Data records START

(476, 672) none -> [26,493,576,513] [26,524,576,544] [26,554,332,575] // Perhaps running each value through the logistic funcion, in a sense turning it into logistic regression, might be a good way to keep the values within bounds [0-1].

Data records END
Data records START

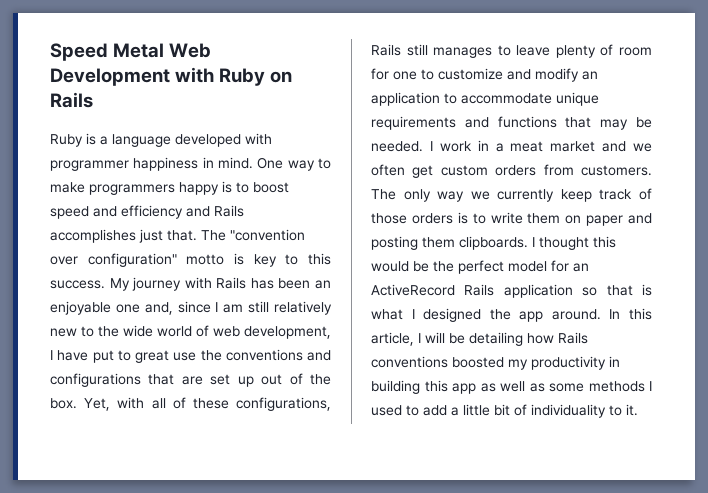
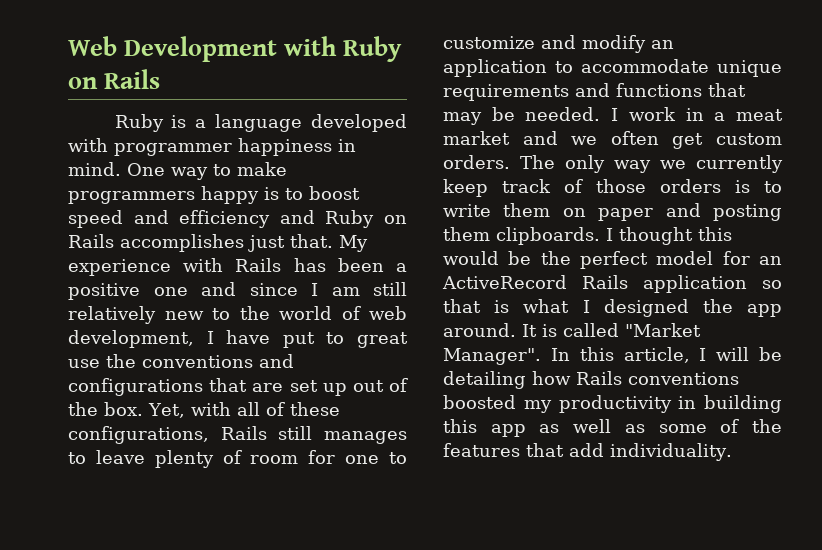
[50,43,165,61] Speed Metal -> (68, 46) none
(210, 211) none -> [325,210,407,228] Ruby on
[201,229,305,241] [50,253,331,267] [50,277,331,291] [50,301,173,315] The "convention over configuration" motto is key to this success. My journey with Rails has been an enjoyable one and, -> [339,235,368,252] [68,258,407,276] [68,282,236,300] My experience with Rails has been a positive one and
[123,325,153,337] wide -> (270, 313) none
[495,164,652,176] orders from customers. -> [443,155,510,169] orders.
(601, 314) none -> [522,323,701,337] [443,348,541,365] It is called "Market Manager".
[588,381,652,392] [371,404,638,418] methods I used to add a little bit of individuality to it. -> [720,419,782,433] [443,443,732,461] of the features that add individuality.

Data records END

Your task: Extract exactly and only the lines above from the line containing "[201,229,305,241] [50,253,331,267] [50,277,331,291]" through the line containing "(601, 314) none", both end lines included.

Exercise answer:
[201,229,305,241] [50,253,331,267] [50,277,331,291] [50,301,173,315] The "convention over configuration" motto is key to this success. My journey with Rails has been an enjoyable one and, -> [339,235,368,252] [68,258,407,276] [68,282,236,300] My experience with Rails has been a positive one and
[123,325,153,337] wide -> (270, 313) none
[495,164,652,176] orders from customers. -> [443,155,510,169] orders.
(601, 314) none -> [522,323,701,337] [443,348,541,365] It is called "Market Manager".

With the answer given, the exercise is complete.